The morning she is scheduled to meet the blarry-fakin Indian mama Boi only has fifty bob which she uses to buy mandazi and uji for her five hungry children because like many houses the dad is nowhere to help her pull the weight. I imagine her knocking on mama Pricilla’s door, her neighbor who pushes her clothes on the line because she thinks she’s better than her just because her husband is a watchman at Safaricom and they’re the only ones in the kijiji who own a TV.

Mama Boi swallows her pride and knocks on mama Pricilla’s door with a lump lodged in her throat. She sees it’s her from the edge of her cream curtains which were once white and lets her knock a little bit longer before she opens the door.

“What do you want?” She barks in a voice dripping with contempt.

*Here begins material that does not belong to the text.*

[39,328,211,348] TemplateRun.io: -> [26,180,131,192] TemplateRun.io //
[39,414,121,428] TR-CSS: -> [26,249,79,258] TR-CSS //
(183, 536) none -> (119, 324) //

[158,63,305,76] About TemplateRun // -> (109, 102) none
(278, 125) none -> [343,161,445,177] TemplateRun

“Heh, mama Pricilla just hallos.”

She tries to catch up with mama Pricilla’s English in vain because nobody can catch up with the English of a woman whose husband works as a watchman at Safaricom.

“Say what you want quickly, I’m very busy.”

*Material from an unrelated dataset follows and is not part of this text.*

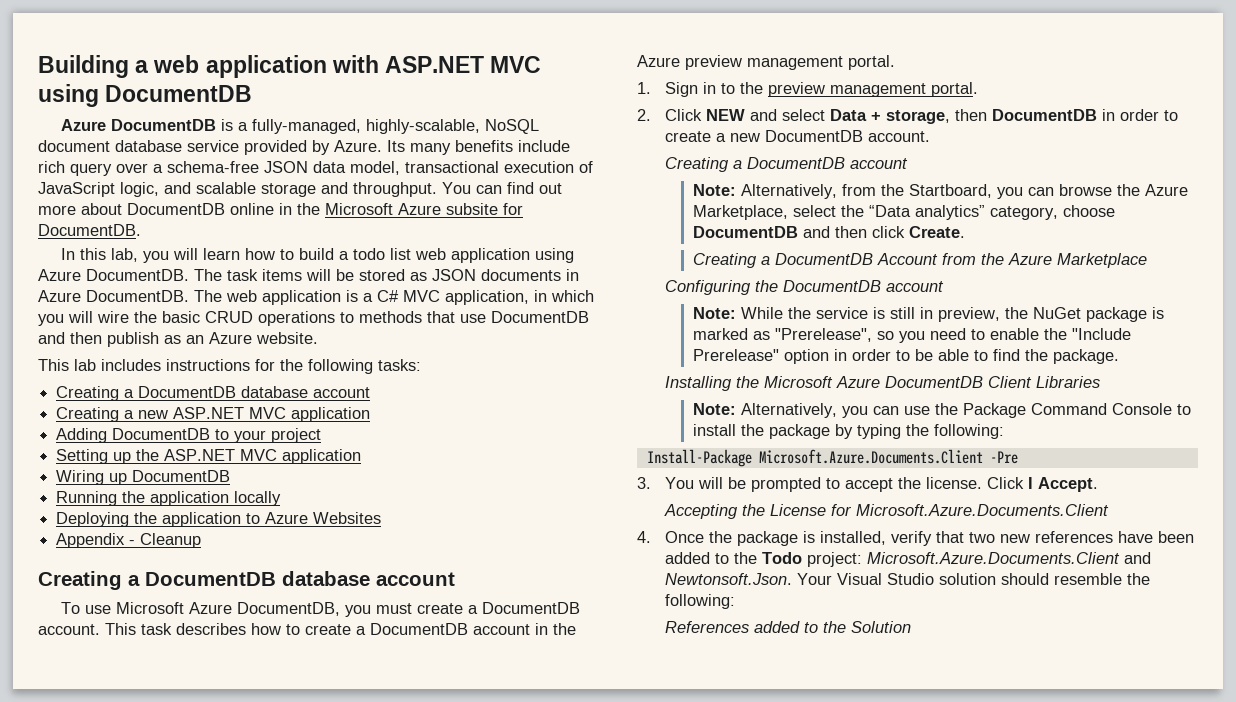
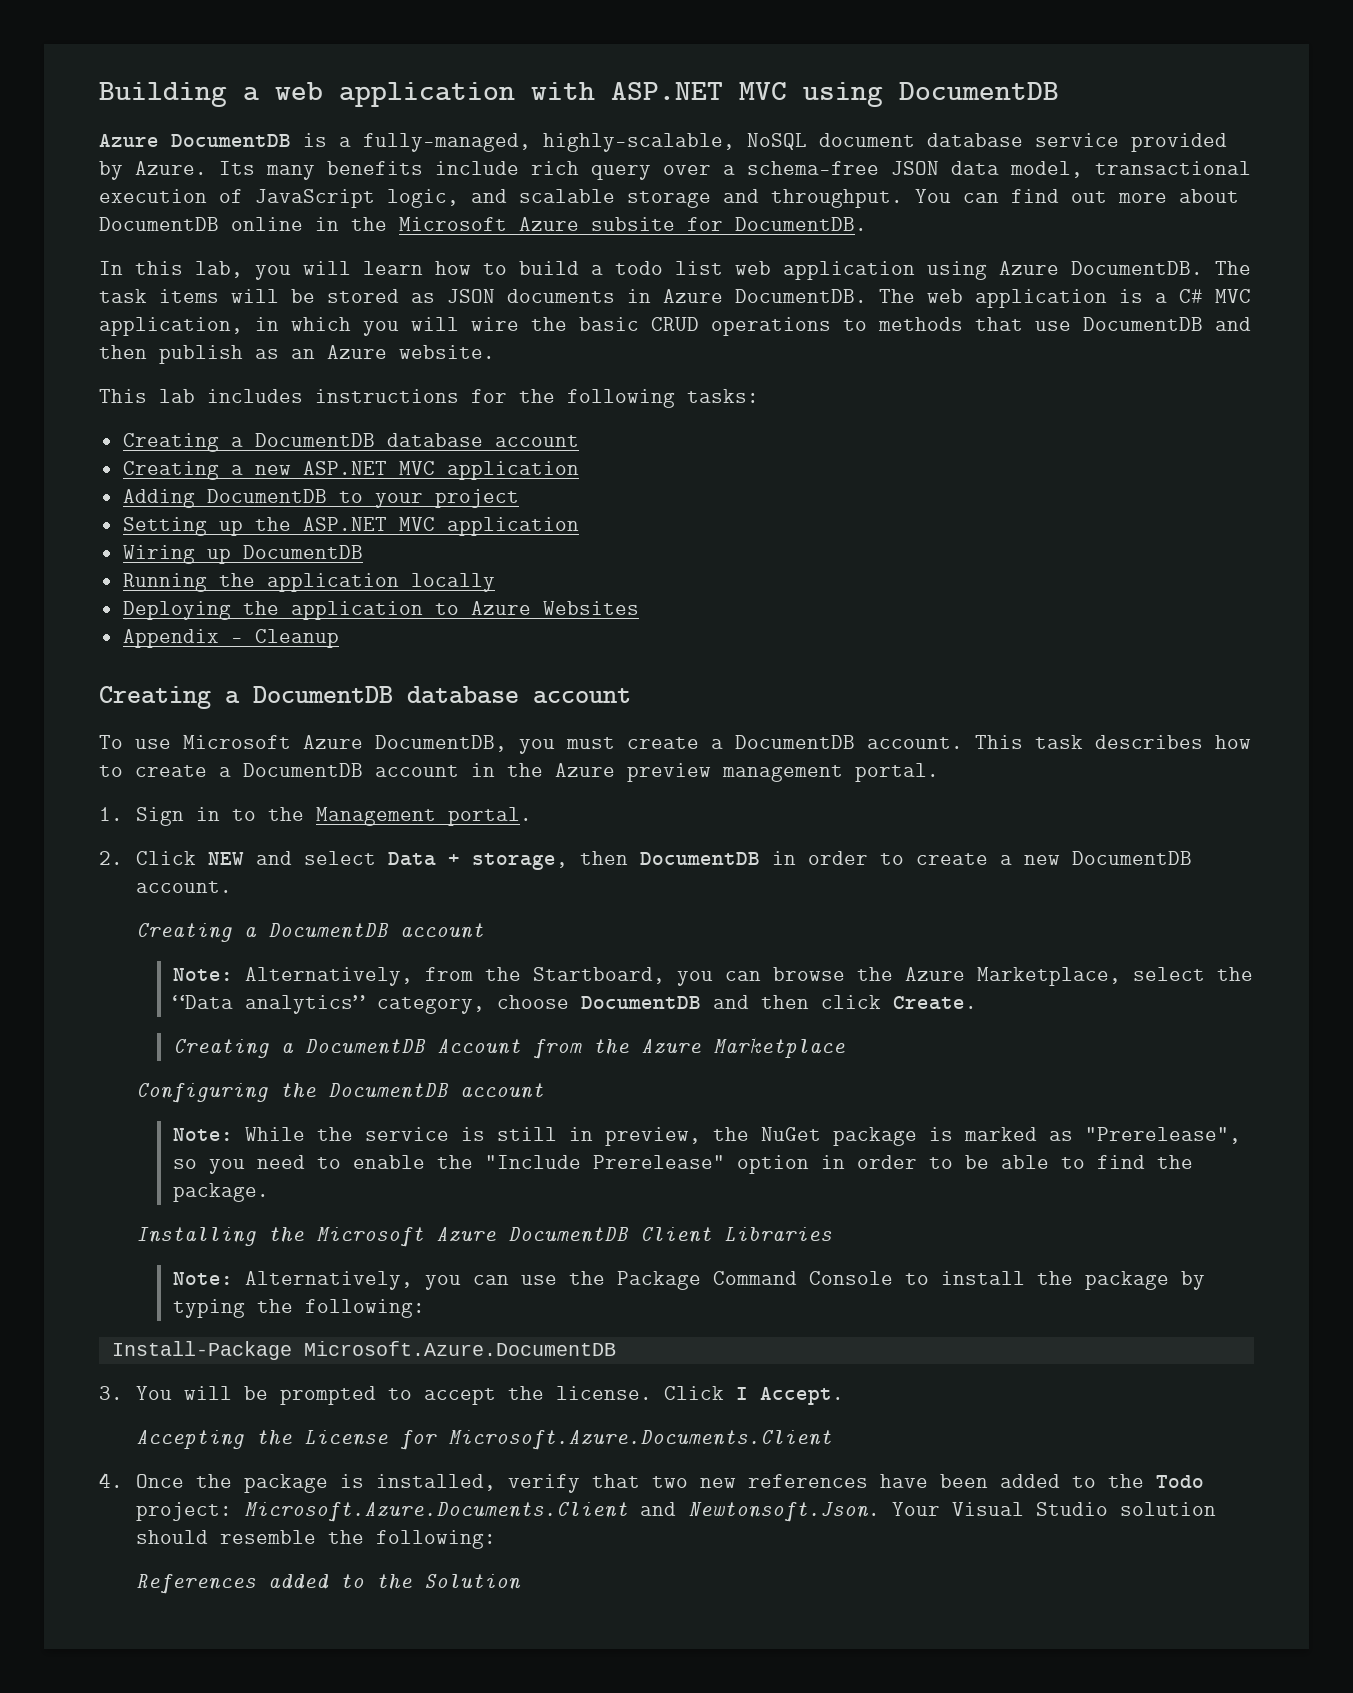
[767,82,926,97] preview management -> [315,807,436,826] Management
[758,449,1018,464] Microsoft.Azure.Documents.Client -Pre -> [303,1341,616,1356] Microsoft.Azure.DocumentDB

Busy watching Niger movies, soap Operas and Jane the Virgin; busy assassinating her IQ.

“Need 200 mama Pricilla I have-appointment with Indian I worked for.”

“How is that my problem?”

“I’ll pay back-interest, 250 promise.”

Mama Pricilla smiles because deep down she’s a trifling woman who doesn’t mind exploiting another human being even if they’re down in the trenches.

“Are you sure, ama itakua kisirani ya kuvurutania pesa?”

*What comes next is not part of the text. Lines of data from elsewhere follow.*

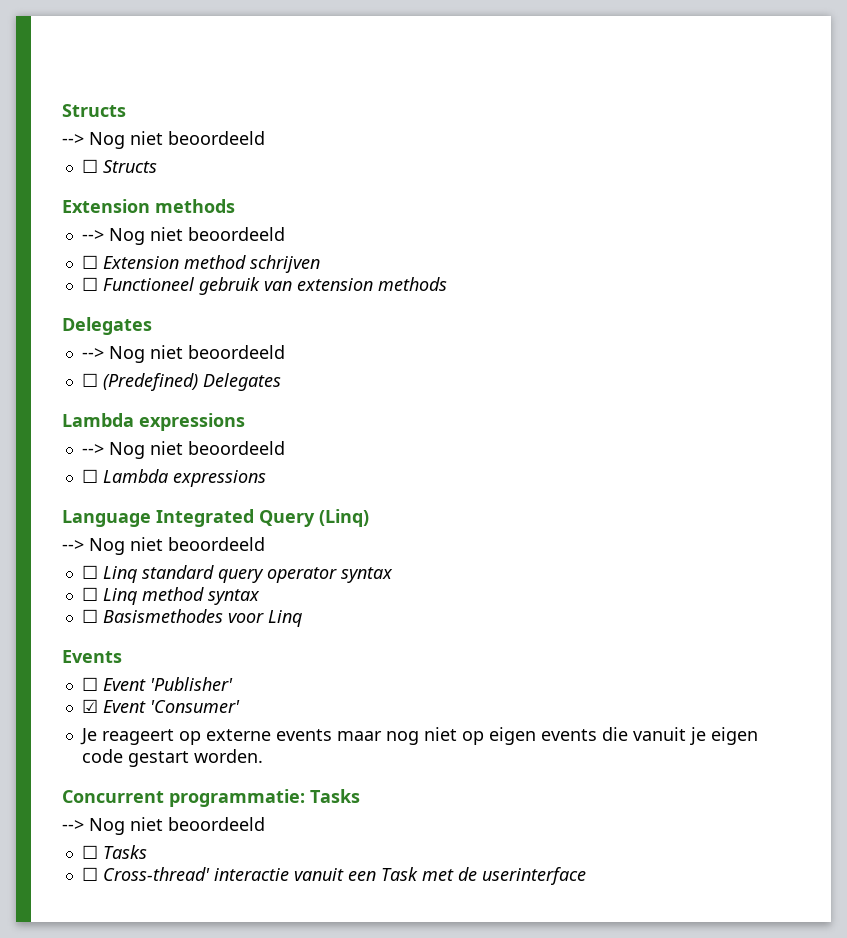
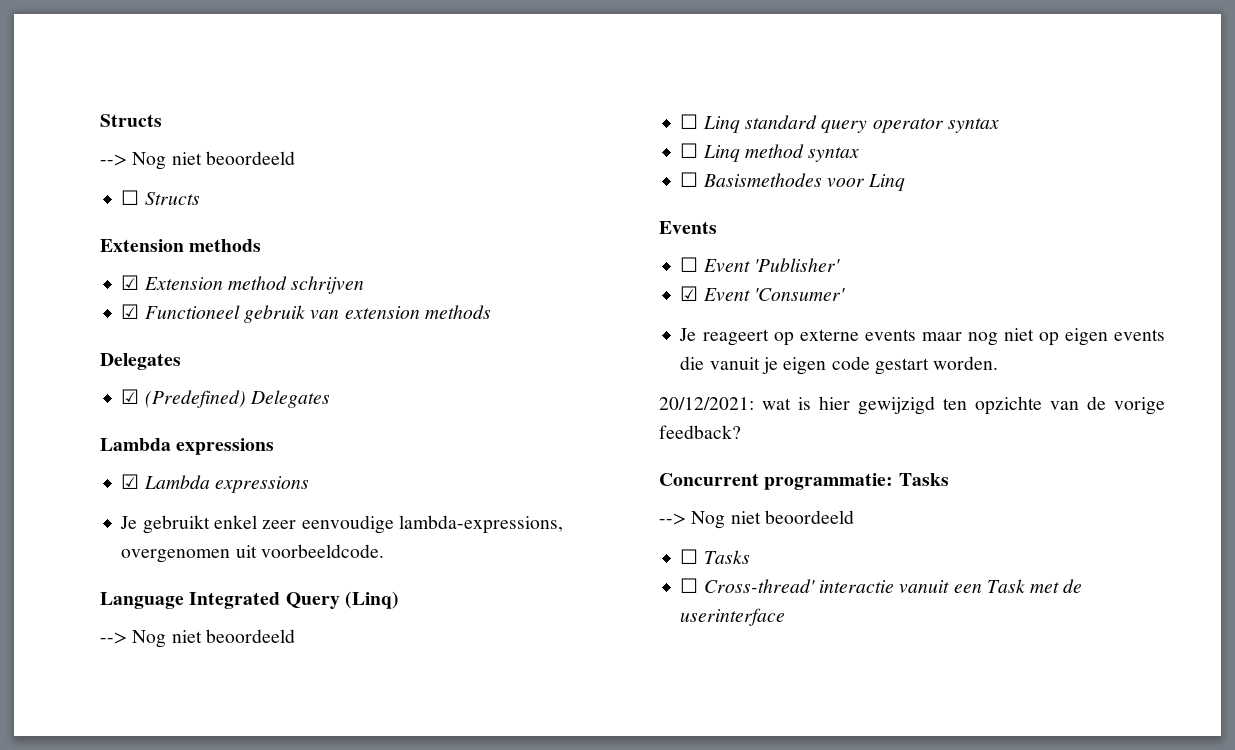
[81,227,285,245] [81,255,98,269] --> Nog niet beoordeeld // ☐ -> [121,275,140,290] ☑
[81,277,98,291] ☐ -> [121,304,140,319] ☑
[81,345,285,363] [81,373,98,387] --> Nog niet beoordeeld // ☐ -> [121,389,140,404] ☑
[81,441,285,459] [81,469,266,487] --> Nog niet beoordeeld // ☐ Lambda expressions -> [121,474,309,493] [120,515,563,534] [121,544,384,563] ☑ Lambda expressions // Je gebruikt enkel zeer eenvoudige lambda-expressions, overgenomen uit voorbeeldcode.
(263, 756) none -> [659,396,1165,415] [659,425,741,439] // 20/12/2021: wat is hier gewijzigd ten opzichte van de vorige feedback?

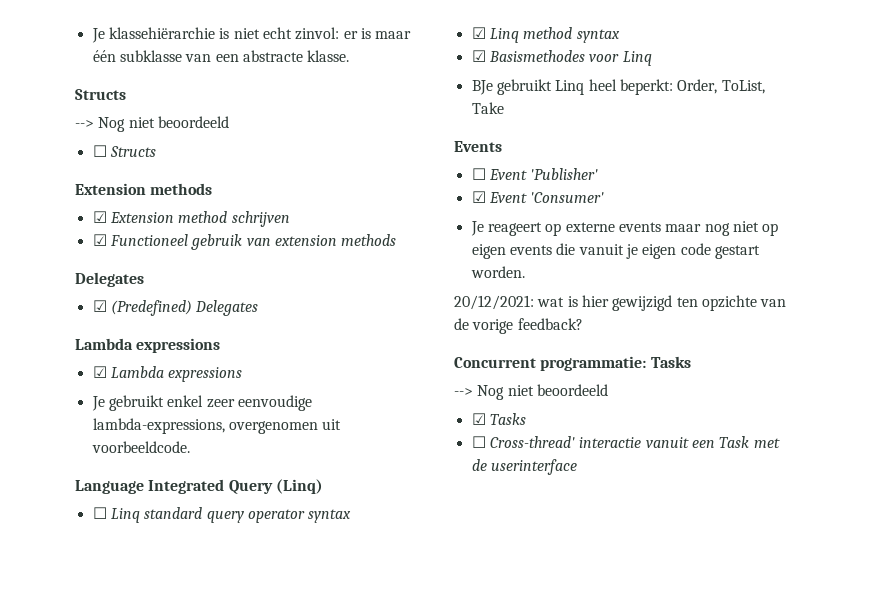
(100, 120) none -> [91,27,412,43] [92,50,350,62] Je klassehiërarchie is niet echt zinvol: er is maar één subklasse van een abstracte klasse. //
[100,629,295,648] // --> Nog niet beoordeeld -> (323, 486) none
[680,143,699,158] ☐ -> [471,27,486,39] ☑
[680,172,699,187] ☐ -> [471,50,486,62] ☑
(906, 182) none -> [471,79,765,95] [471,102,504,114] // BJe gebruikt Linq heel beperkt: Order, ToList, Take
[680,549,699,564] ☐ -> [471,413,486,425] ☑

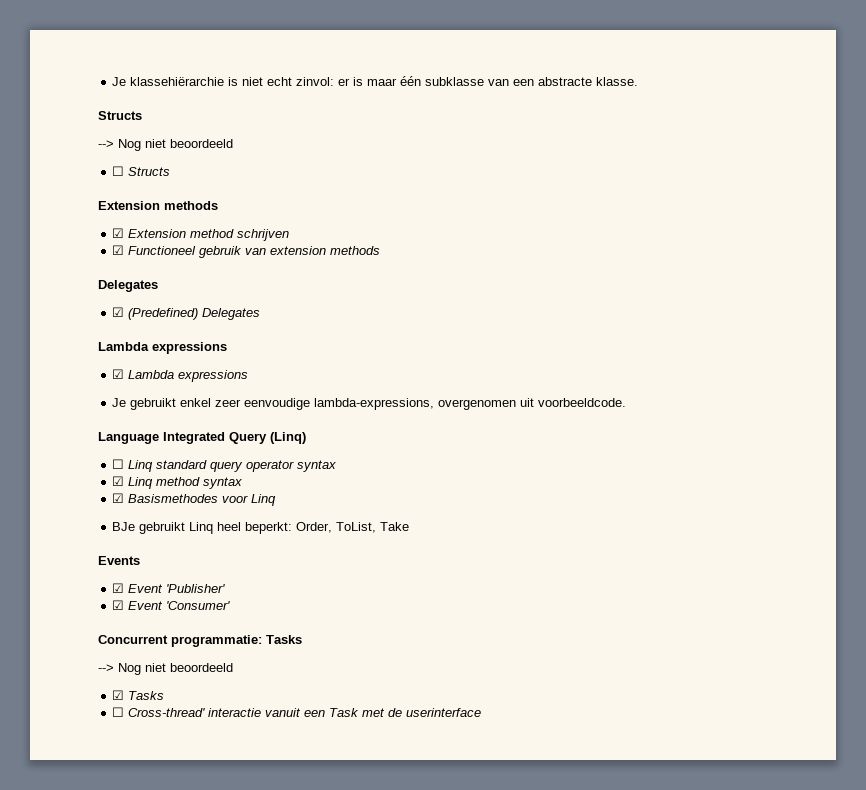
[471,168,486,180] ☐ -> [112,583,125,593] ☑
[470,221,779,236] [471,243,760,259] [470,266,525,278] [454,295,787,311] [454,318,583,334] // Je reageert op externe events maar nog niet op eigen events die vanuit je eigen code gestart worden. // 20/12/2021: wat is hier gewijzigd ten opzichte van de vorige feedback? -> (231, 605) none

That is as far as the English of a woman whose husband works as a watchman at Safaricom goes.

“Sure, sure, swear-God.”

Mama Pricilla goes deep inside her bra and removes a wrinkled 200 bob and throws it at her and she catches it mid-air before it hits the ground.

“Thanksah.”

“Nausizoee.”

Mama Pricilla neighs and gets back to her IQ butchering TV shows.

Mama Boi rashes to the shop to buy unga, kunde and cooking oil for lunch after which she’s left with 100 bob which in her mind she will use for fare to industrial area where the blarry-fakin Indian with the money will pay her, her remaining dues of 2,000 bob. She will then have enough to pay mama Pricilla her 250 bob and further rub it in by buying quarter mbuzi and new batteries for her radio and tune in to Ramogi full blast for the entire night but alas the blarry-fakin Indian plays hard ball and she now has to play hide and seek with her nemesis because the prospect of facing her sends cold fingers creeping down her spine.

At that moment my nerves get all a-fray and I feel heartsick for the woman in the kitenge skirt and crooked headgear and direct my anger at the blarry-fakin Indian.

We’ve all had a blarry-fakin Indian in our lives. Someone says they will pay you, your dues on such and such a day but when that day comes they don’t show up. Worse still they don’t realize they’ve screwed you over because maybe you had borrowed money to stay afloat and you were hoping to settle your bill with their payment but they don’t see that because all they’re thinking about is themselves. And because they’re as dumb as a set of sofa cushions they go ahead and add salt to injury by saying something annoying like;

“Boss salo bado, nipe time.”

“Mwezi iko kwa corner.”

“Wacha nijipange, hii wiki haitaisha.”

“Wacha nikununulie chupa moja tusahao hii maneno.”

Trying to get your money starts feeling like catching rain with your fingers and it makes you mad and you want to throw avocados at them. But don’t, make guacamole with the avocados and throw the seeds at them instead, that will hurt more. Blarry-fakin Indians!